Transcribe word for word each line from the one containing "position:absolute; left:925px; top:365px;" to the final line of the data, both included. Skip the pictures.

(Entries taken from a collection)
↓

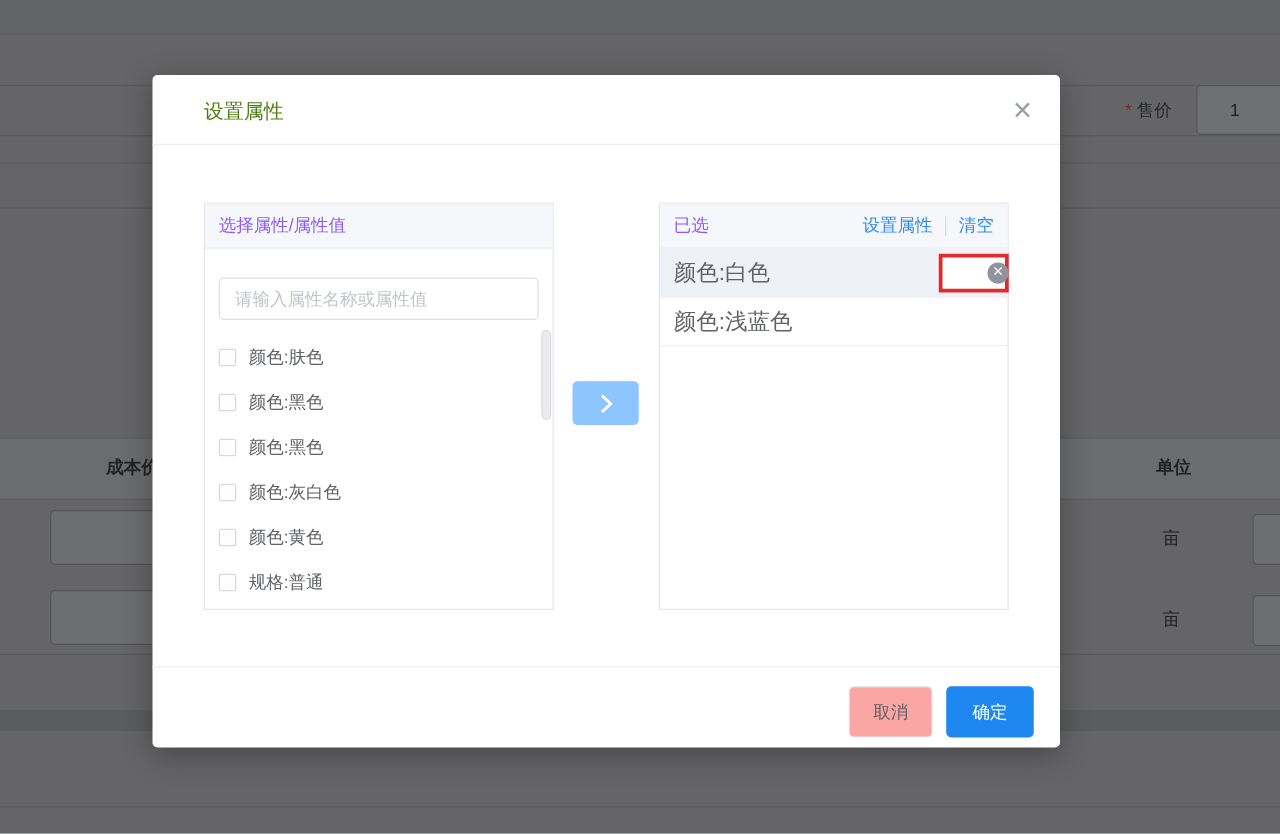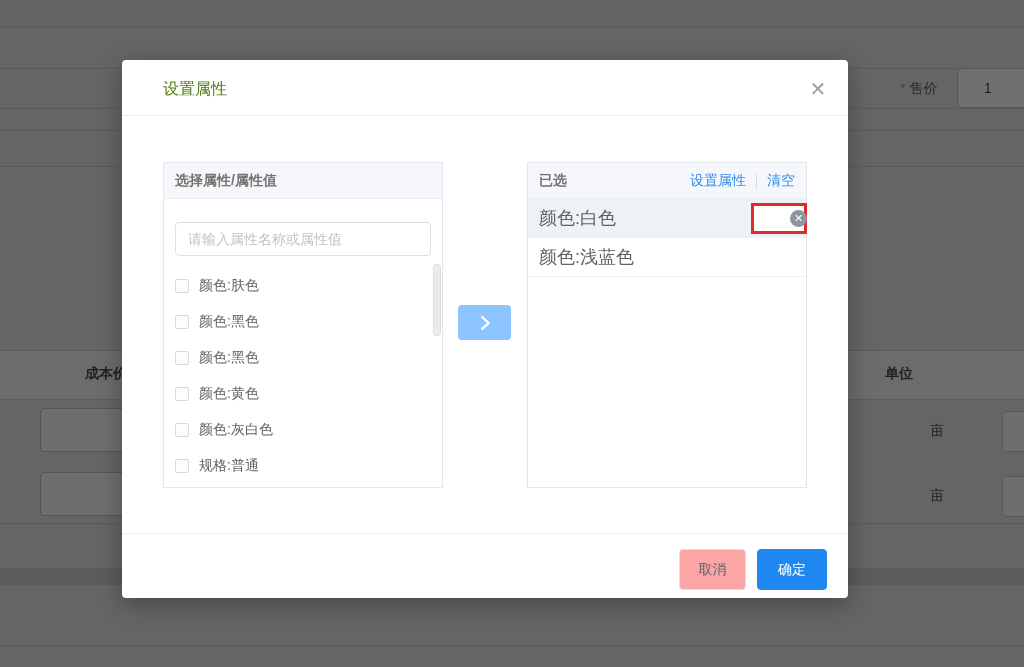--- a/index.html
+++ b/index.html
@@ -37,7 +37,7 @@
   .panel.left { left:41px; }
   .panel.right { left:405px; }
   .panel-header { position:relative; height:36px; background:#f6f7fa; border-bottom:1px solid #ebeef5; display:flex; align-items:center; padding:0 11px; }
-  .panel-header .ptitle { font-size:14px; font-weight:bold; color:#737373; }
+  .panel-header .ptitle { font-size:14px; font-weight:normal; color:#8b5cf6; }
   .panel-header .spacer { flex:1; }
   .hlink { font-size:14px; color:#2e8df2; cursor:pointer; }
   .vdiv { width:1px; height:16px; background:#d5dce8; margin:0 10px; }

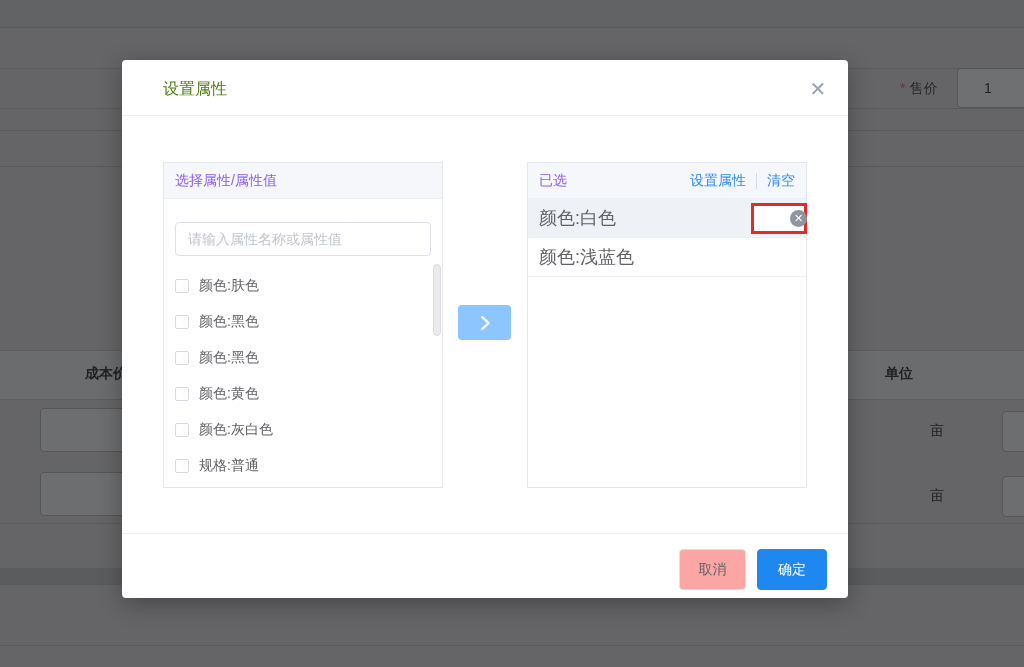--- a/index.html
+++ b/index.html
@@ -12,7 +12,7 @@
   .bg-topstrip { position:absolute; left:0; top:0; right:0; height:28px; background:#dadce0; border-bottom:1px solid #c6c8cd; }
   .bg-headerband { position:absolute; left:0; top:350px; right:0; height:50px; background:#eef0f4; border-top:1px solid #c9ccd2; border-bottom:1px solid #c9ccd2; }
   .bg-col-cost { position:absolute; left:85px; top:365px; font-size:14px; font-weight:bold; color:#4a4d52; }
-  .bg-col-unit { position:absolute; left:885px; top:365px; font-size:14px; font-weight:bold; color:#4a4d52; }
+  .bg-col-unit { position:absolute; left:925px; top:365px; font-size:14px; font-weight:bold; color:#4a4d52; }
   .bg-input { position:absolute; background:#f2f3f5; border:1px solid #b9bcc2; border-radius:4px; font-size:14px; color:#45484d; font-family:inherit; }
   .bg-input.cost { left:40px; width:136px; height:44px; text-align:right; padding-right:16px; }
   .bg-input.right-cut { left:1002px; width:60px; height:41px; }

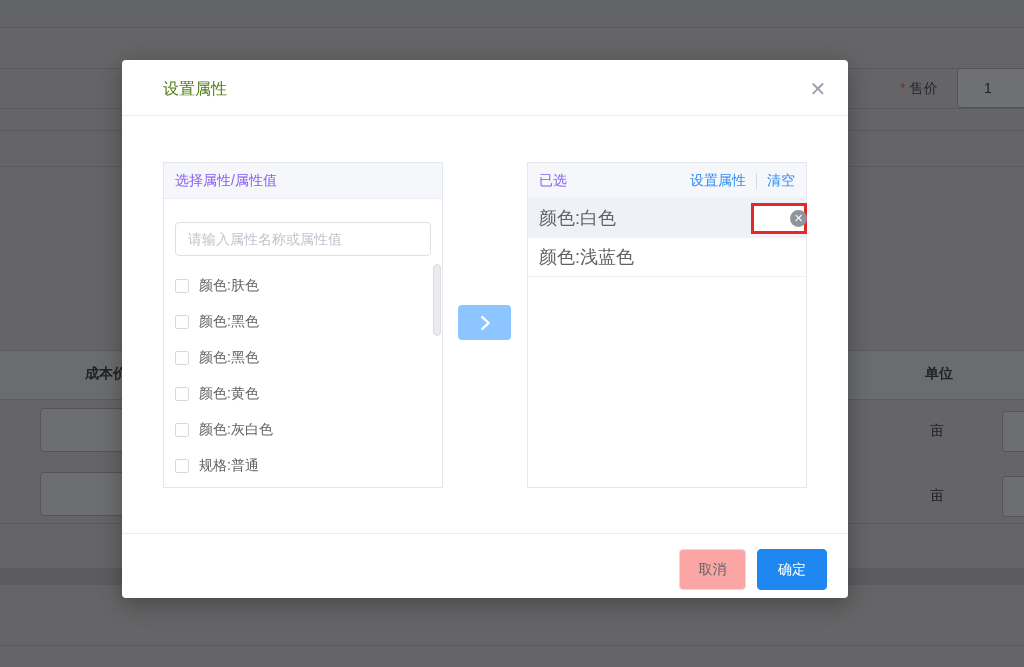--- a/index.html
+++ b/index.html
@@ -124,11 +124,11 @@
       </div>
       <div class="option-row">
         <span class="checkbox"></span>
-        <span class="option-label">颜色:黄色</span>
+        <span class="option-label">颜色:灰白色</span>
       </div>
       <div class="option-row">
         <span class="checkbox"></span>
-        <span class="option-label">颜色:灰白色</span>
+        <span class="option-label">颜色:黄色</span>
       </div>
       <div class="option-row">
         <span class="checkbox"></span>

↑

## ANSWER SECTION
+  .bg-col-unit { position:absolute; left:925px; top:365px; font-size:14px; font-weight:bold; color:#4a4d52; }
   .bg-input { position:absolute; background:#f2f3f5; border:1px solid #b9bcc2; border-radius:4px; font-size:14px; color:#45484d; font-family:inherit; }
   .bg-input.cost { left:40px; width:136px; height:44px; text-align:right; padding-right:16px; }
   .bg-input.right-cut { left:1002px; width:60px; height:41px; }

--- a/index.html
+++ b/index.html
@@ -124,11 +124,11 @@
       </div>
       <div class="option-row">
         <span class="checkbox"></span>
-        <span class="option-label">颜色:黄色</span>
+        <span class="option-label">颜色:灰白色</span>
       </div>
       <div class="option-row">
         <span class="checkbox"></span>
-        <span class="option-label">颜色:灰白色</span>
+        <span class="option-label">颜色:黄色</span>
       </div>
       <div class="option-row">
         <span class="checkbox"></span>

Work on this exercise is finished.